Police (Superannuation) Act 1906
- Parliament of the United Kingdom
- Long title: An Act to amend the Law relating to the Superannuation of Constables.
- Citation: 6 Edw. 7. c. 7
- Territorial extent: United Kingdom

Dates
- Royal assent: 22 June 1906
- Commencement: 22 June 1906
- Repealed: 28 August 1921

Other legislation
- Amends: Police Act 1890
- Repeals/revokes: Police Reservists Act 1902
- Repealed by: Police Pensions Act 1921
- Relates to: Police Act 1890; Police Act 1893;

Status: Repealed

Text of statute as originally enacted

= Police (Superannuation) Act 1906 =

Act of the Parliament of the United Kingdom

The Police (Superannuation) Act 1906 (6 Edw. 7. c. 7) was an act of the Parliament of the United Kingdom amending the system of police pensions for England and Wales established by the Police Act 1890 (53 & 54 Vict. c. 45), Police (Scotland) Act 1890 (53 & 54 Vict. c. 67) and Police Act 1893 (56 & 57 Vict. c. 10). Four years later similar amendments were made for Scotland by the Police (Scotland) Act (1890) Amendment Act 1910 (10 Edw. 7. & 1 Geo. 5. c. 10).
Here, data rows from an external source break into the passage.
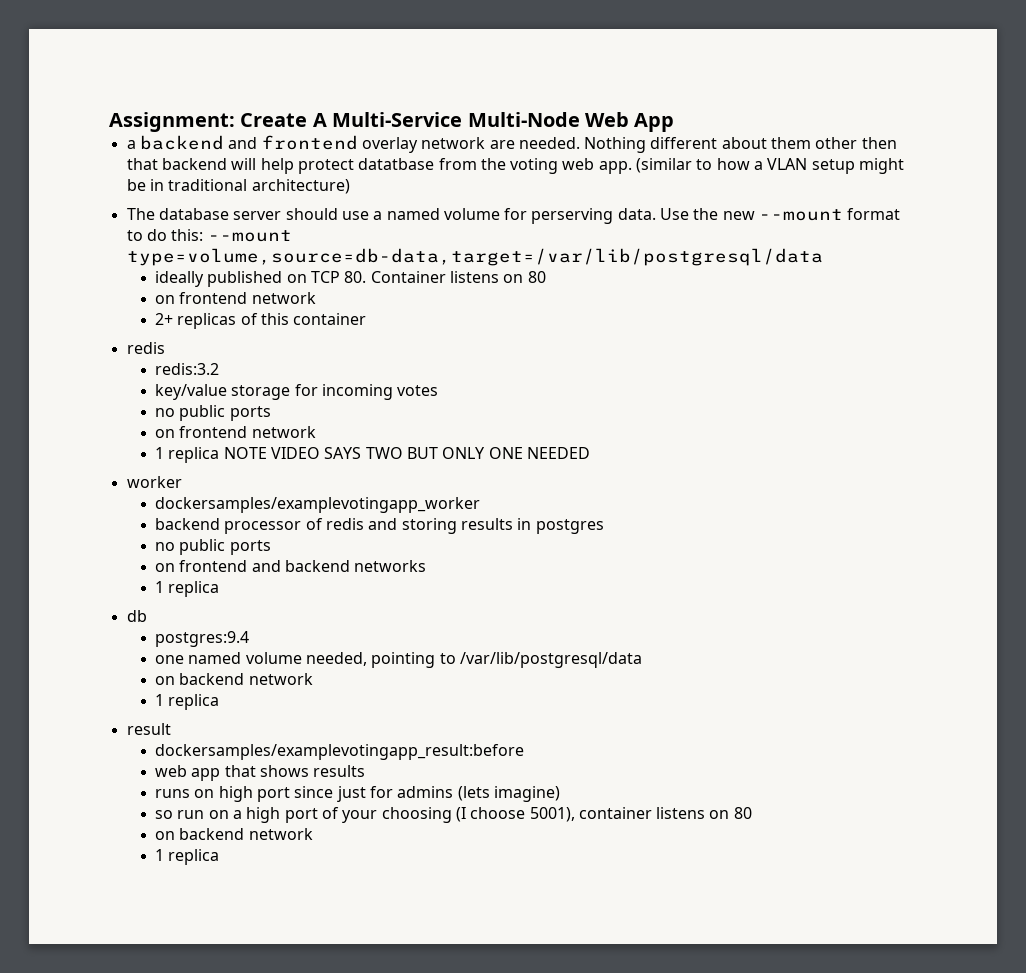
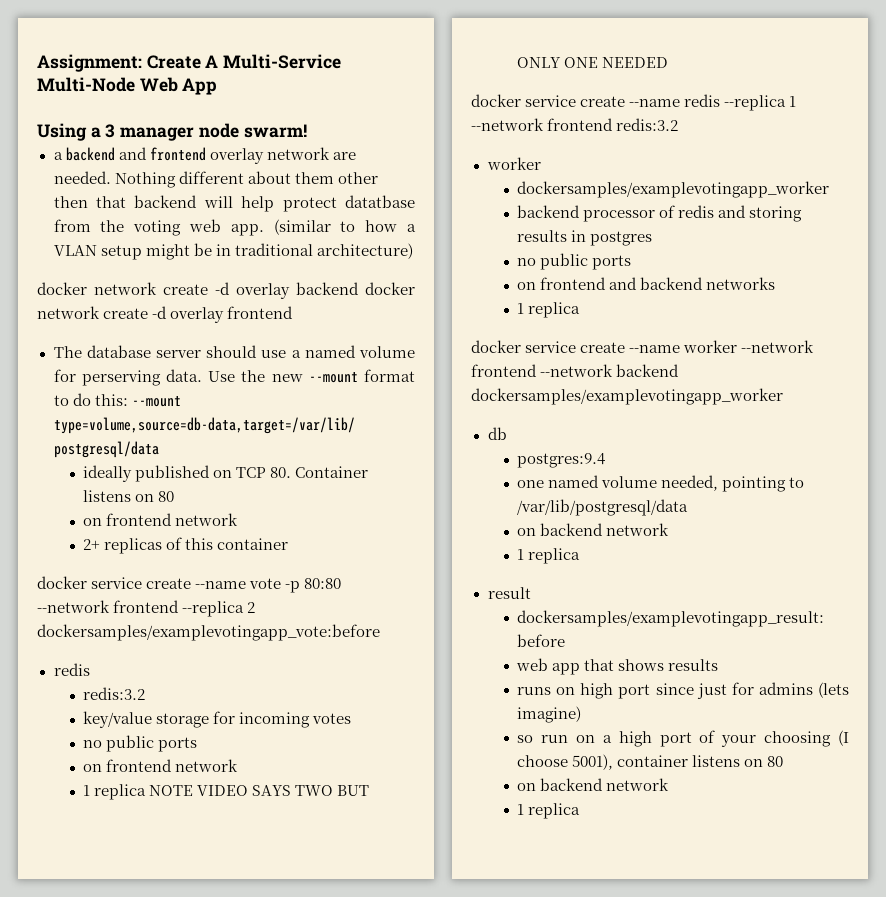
(675, 122) none -> [37,123,307,141] // Using a 3 manager node swarm!
(350, 186) none -> [37,282,415,299] [37,306,294,323] // docker network create -d overlay backend docker network create -d overlay frontend
(367, 319) none -> [37,576,342,593] [37,600,256,617] [37,624,380,641] // docker service create --name vote -p 80:80 --network frontend --replica 2 dockersamples/examplevotingapp_vote:before
(590, 453) none -> [471,94,797,111] [471,118,679,131] // docker service create --name redis --replica 1 --network frontend redis:3.2
(220, 589) none -> [471,340,815,353] [471,364,680,377] [471,388,783,405] // docker service create --name worker --network frontend --network backend dockersamples/examplevotingapp_worker

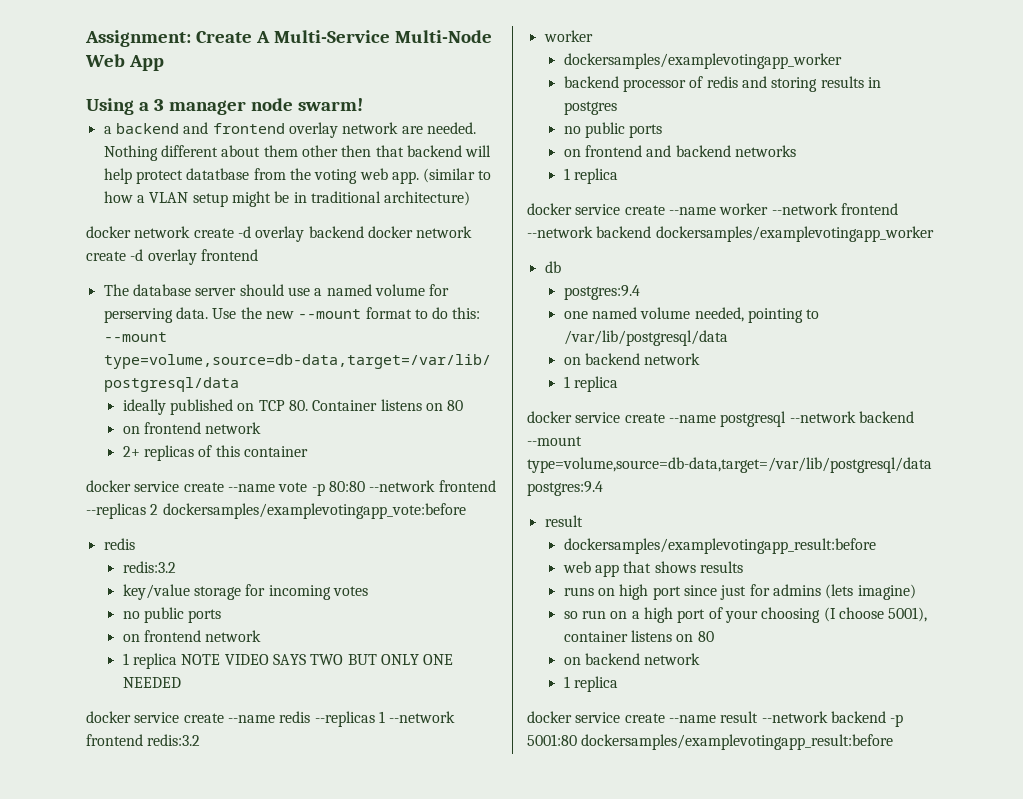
[182,601,245,617] --replica -> [86,503,146,519] --replicas
[724,95,787,111] --replica -> [314,711,375,727] --replicas
(581, 556) none -> [527,411,914,427] [527,436,582,446] [527,457,932,473] [527,481,603,496] // docker service create --name postgresql --network backend --mount type=volume,source=db-data,target=/var/lib/postgresql/data postgres:9.4
(581, 811) none -> [527,711,904,727] [527,734,894,750] // docker service create --name result --network backend -p 5001:80 dockersamples/examplevotingapp_result:before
The act allowed forces to let an officer retain his pension entitlement even if he continued to serve after he could have retired without a medical certificate and required them to have an annual medical inspection of such officers and to require them to retire if they proved to be no longer physically fit for further service.

The act also allowed previous service on which a pension had not yet been claimed to be added to an officer's entitlement if he rejoined the police. It allowed time spent back in the armed forces after recall as an Army or Royal Navy reservist also to count towards an officer's pension entitlement, thus repealing and replacing the Police Reservists Act 1902. It also set a maximum age of 65 but allowed a maximum extension of five years if a police authority decided that officer's retirement at 65 "would be detrimental to the interests of the police force".

== Subsequent developments ==
The whole act was repealed by section 35(3) of, and the fourth schedule to, the Police Pensions Act 1921 (11 & 12 Geo. 5. c. 31), which came into force on 28 August 1921.